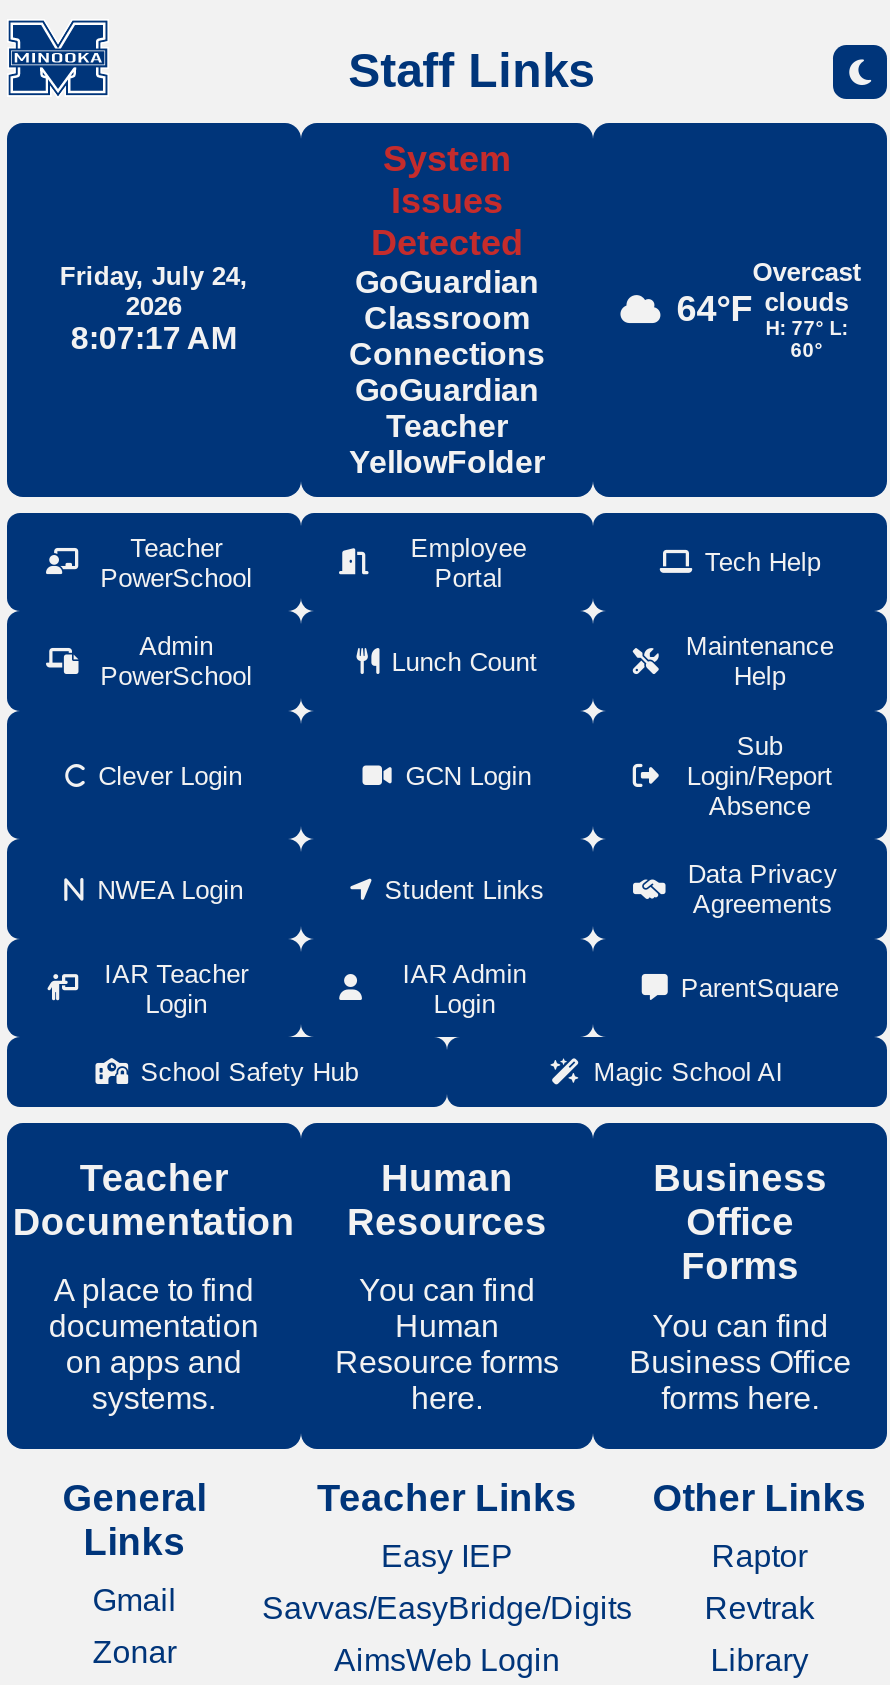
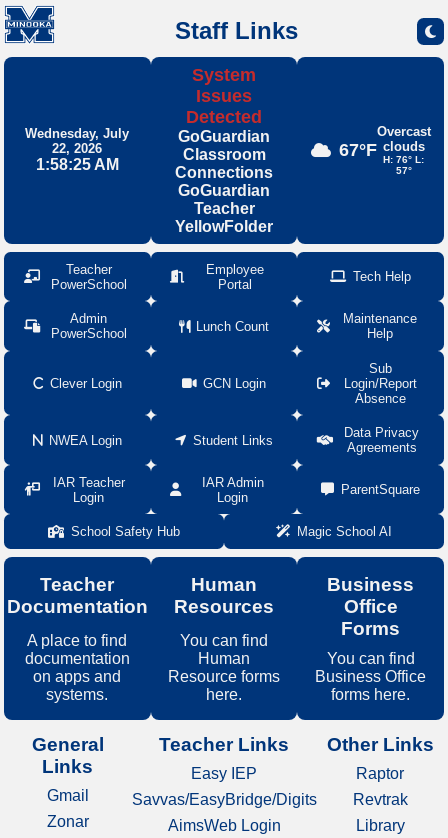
- Friday, July 24,
- 2026
- 8:07:17 AM
+ Wednesday, July
+ 22, 2026
+ 1:58:25 AM

- 64°F
+ 67°F

- H: 77° L:
+ H: 76° L:

- 60°
+ 57°
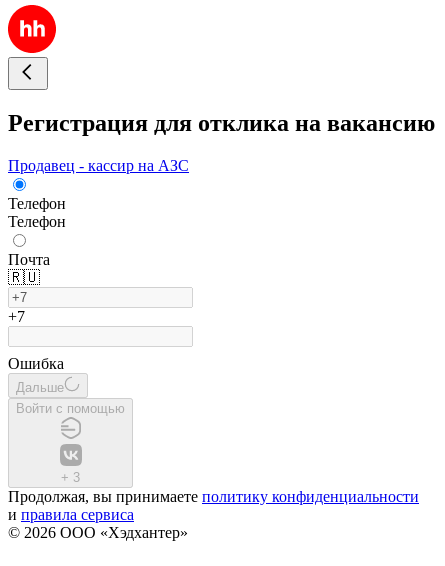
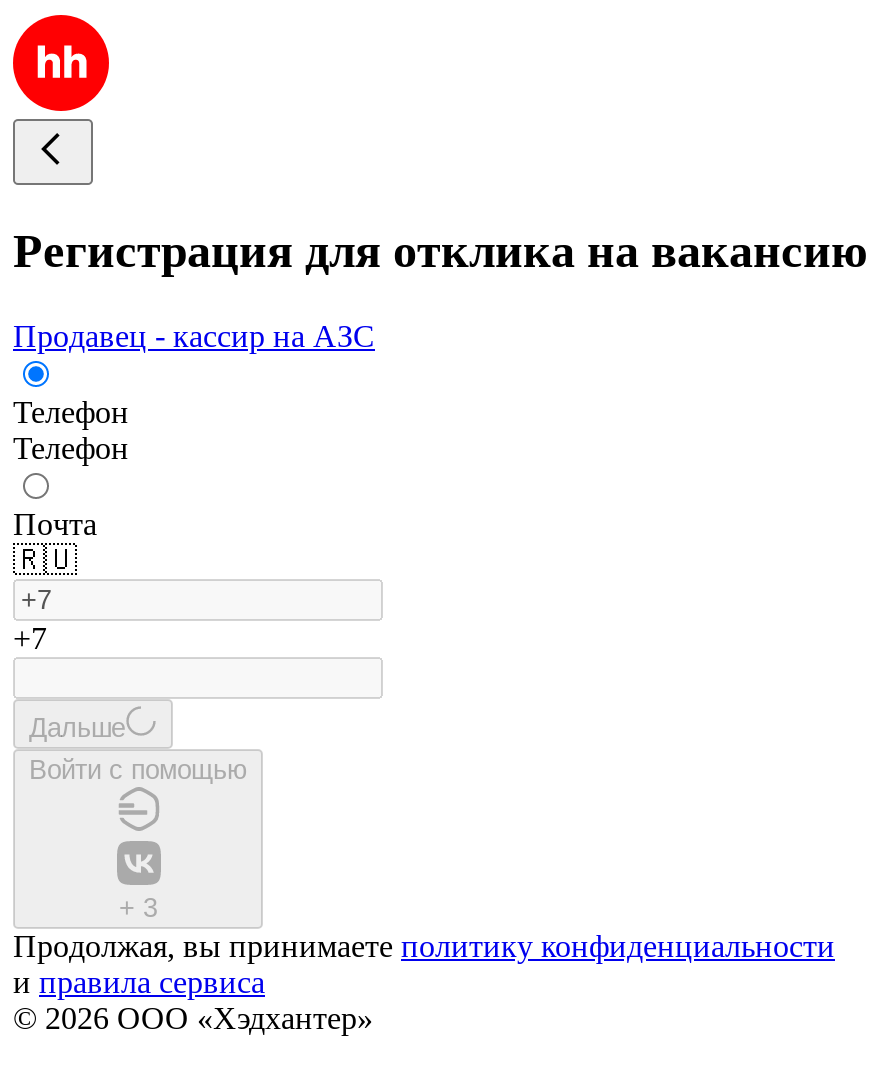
- Ошибка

Problem to work on: Your task is to reproduce all of the material exactly. The pictures stay out.

Problem solution:
- Friday, July 24,
- 2026
- 8:07:17 AM
+ Wednesday, July
+ 22, 2026
+ 1:58:25 AM

- 64°F
+ 67°F

- H: 77° L:
+ H: 76° L:

- 60°
+ 57°
- Ошибка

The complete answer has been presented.